The decision not only jeopardised the $610 million from NAIF, but sent Genex back to the drawing board on its share purchase deal from Japanese energy company J-Power.
The Japanese pumped hydro company had agreed to provide $25 million of the equity share required of Genex, and take a stake in the company. EnergyAustralia was also to provide its own equity contribution.
In a statement on Wednesday, Genex said the extended NAIF offer remained subject to a number of conditions, including the finalisation of the Queensland government’s consideration of the project and its agreement for the approved funds to be advanced.
As RenewEconomy reported, the state Labor government in September pledged to grant $132 million towards the construction of a transmission line, linking the Kidston renewables hub with the main grid – another key piece of the project puzzle.
The company also reiterated that it not longer expected to reach financial close on the project in 2019, but was now shooting for “as early as possible” in 2020.

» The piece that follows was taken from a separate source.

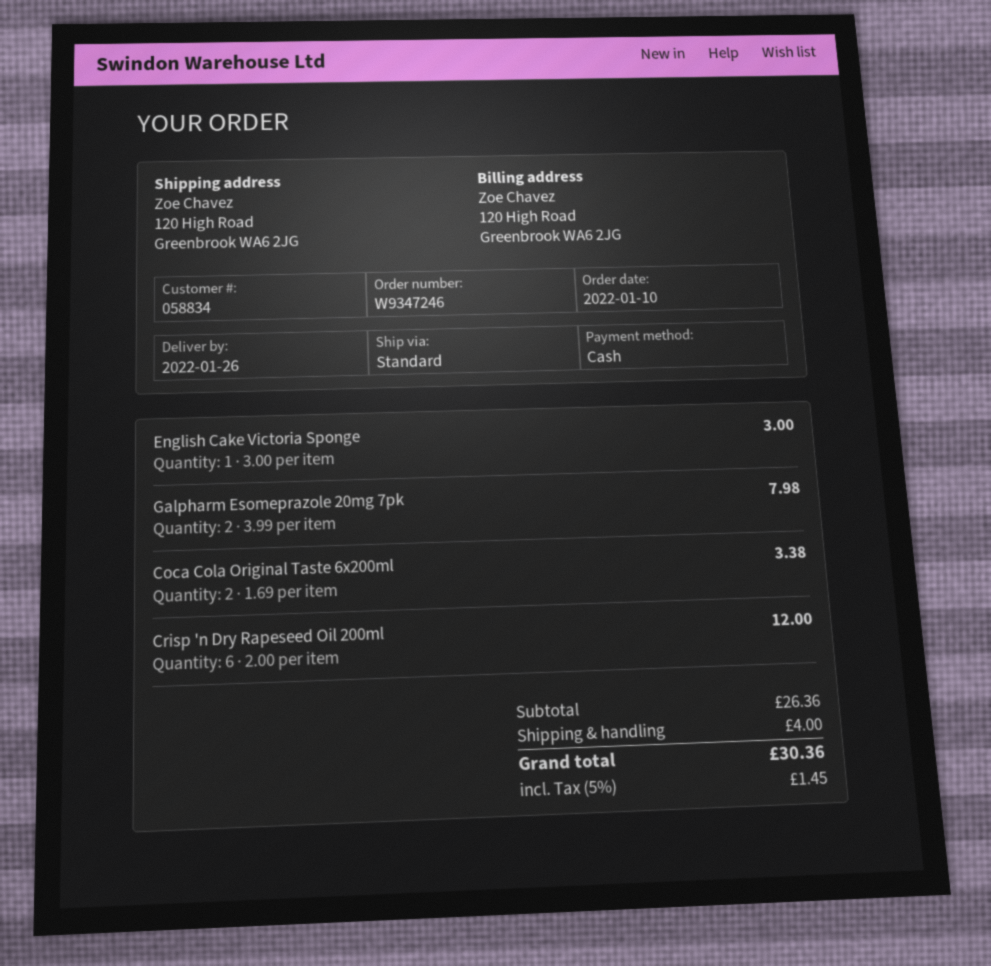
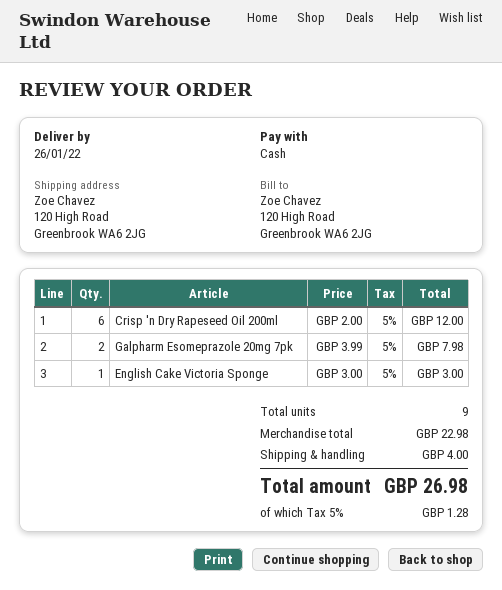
Coca Cola Original Taste 6x200ml: 2 x 1.69 = 3.38 -> none
subtotal: 26.36 -> 22.98
tax: 5% = 1.45 -> 5% = 1.28
total: 30.36 -> 26.98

“Notwithstanding the setback earlier this month, we are continuing to maintain the momentum built up this year for the project and with the support of NAIF and our other stakeholders, we are progressing the restructuring of the transaction with a view to achieving financial close on this iconic project as soon as possible,” said Genex CEO James Harding.
“We will continue to keep the market informed as these activities progress.”